Identification of functional enolase genes of the silkworm Bombyx mori from public databases with a combination of dry and wet bench processes

Akira Kikuchi, Takeru Nakazato, Katsuhiko Ito, Yosui Nojima, Takeshi Yokoyama, Kikuo Iwabuchi, Hidemasa Bono, Atsushi Toyoda, Asao Fujiyama, Ryoichi Sato and Hiroko Tabunoki

BMC Genomics, 18:83, 2017 DOI:10.1186/s12864-016-3455-y

Researchers can now easily obtain genomic information from online databases. However, many incorrectly annotated genes are included in these databases, which can prevent the correct interpretation of subsequent functional analyses. To address this problem, we used a combination of dry and wet bench processes to identify functional enolases in the silkworm Bombyx mori.

To identify enolase sequences in B. mori, we performed a HMM search of public databases. We found five enolase sequences, which we then characterized using RNA-seq analysis, cDNA cloning, and RT-PCR. Finally, we determined that three enolase genes in B. mori were functional. Our strategy could be helpful for the detection of minor genes and functional genes in non-model organisms from public databases.

Prof. Atsushi Toyoda and Prof. Asao Fujiyama (Center for Information Biology) contributed to sequencing testis transcriptome of B. mori.

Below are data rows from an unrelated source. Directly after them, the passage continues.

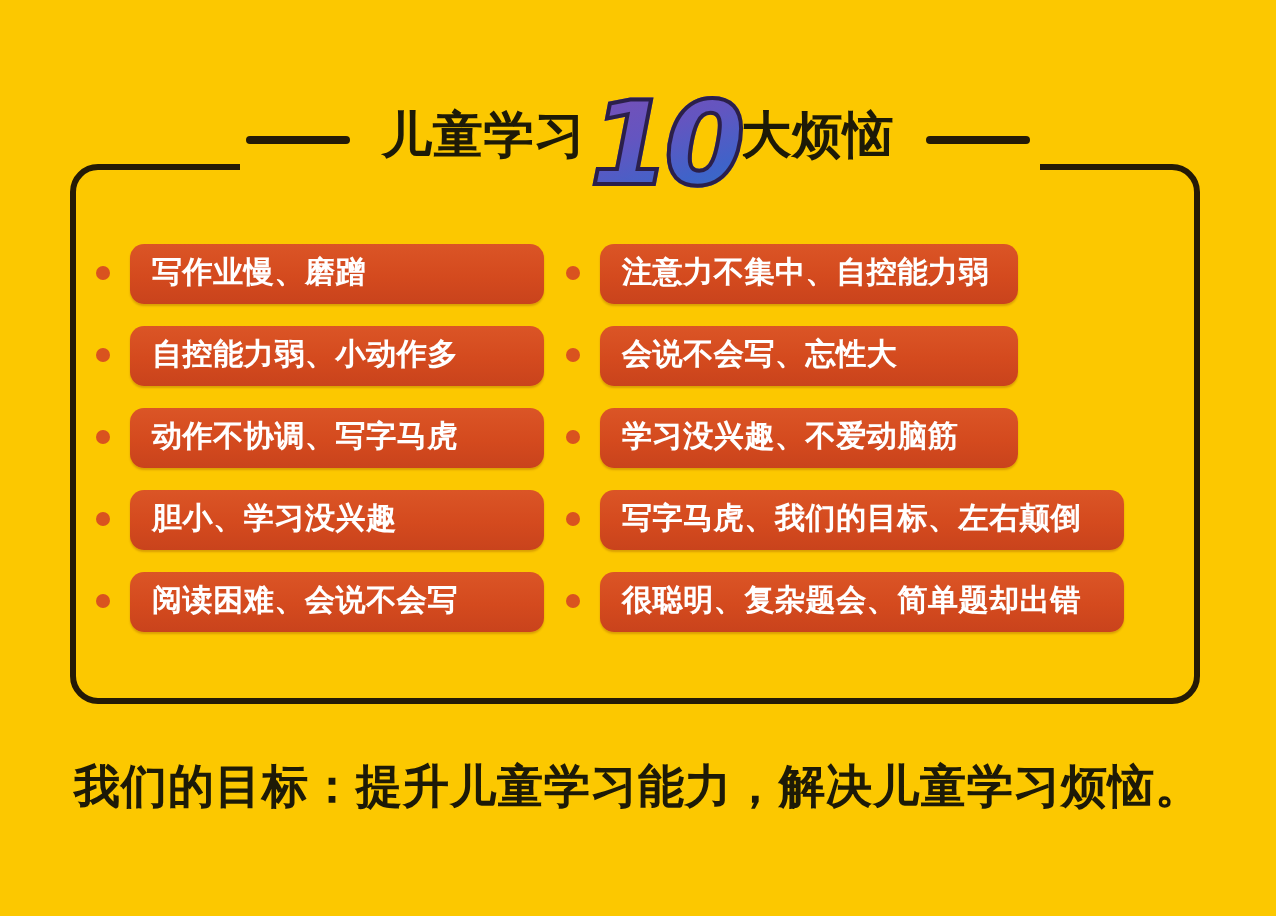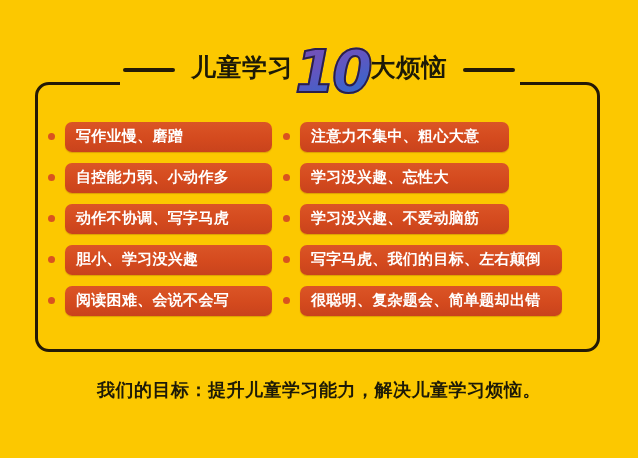--- a/index.html
+++ b/index.html
@@ -200,7 +200,7 @@
     <div class="col col-right">
       <div class="row">
         <span class="dot"></span>
-        <span class="pill w-narrow">注意力不集中、粗心大意</span>
+        <span class="pill w-narrow">注意力不集中、自控能力弱</span>
       </div>
       <div class="row">
         <span class="dot"></span>

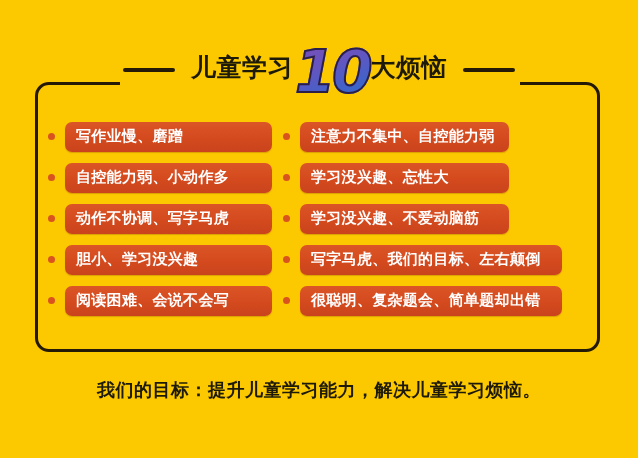--- a/index.html
+++ b/index.html
@@ -204,7 +204,7 @@
       </div>
       <div class="row">
         <span class="dot"></span>
-        <span class="pill w-narrow">学习没兴趣、忘性大</span>
+        <span class="pill w-narrow">会说不会写、忘性大</span>
       </div>
       <div class="row">
         <span class="dot"></span>

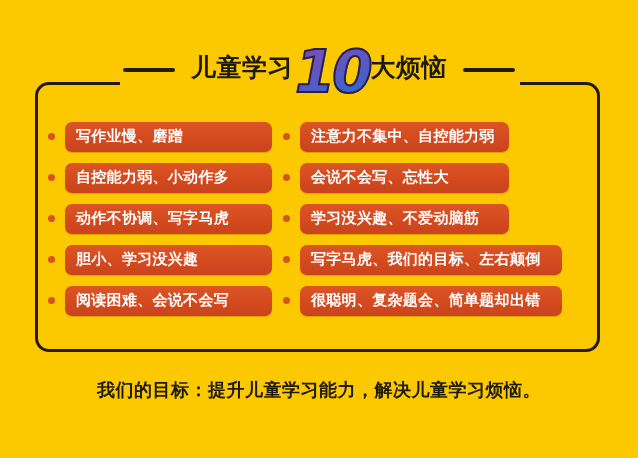--- a/index.html
+++ b/index.html
@@ -149,7 +149,7 @@
     top: 378px;
     width: 638px;
     text-align: center;
-    font-size: 18px;
+    font-size: 23px;
     font-weight: 700;
     color: #1d1a07;
     letter-spacing: 0.5px;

Dr. Takeru Nakazato and Dr. Hidemasa Bono (Database Center for Life Science) contributed to this work in dry analysis.

Figure1

Combining dry and wet bench processes to identify functional enolases in the silkworm B. mori. To identify enolase sequences in B. mori, we performed a HMM search of public databases. We found five enolase sequences, which we then characterized using RNA-seq analysis, cDNA cloning, and RT-PCR. Finally, we determined that three enolase genes in B. mori were functional.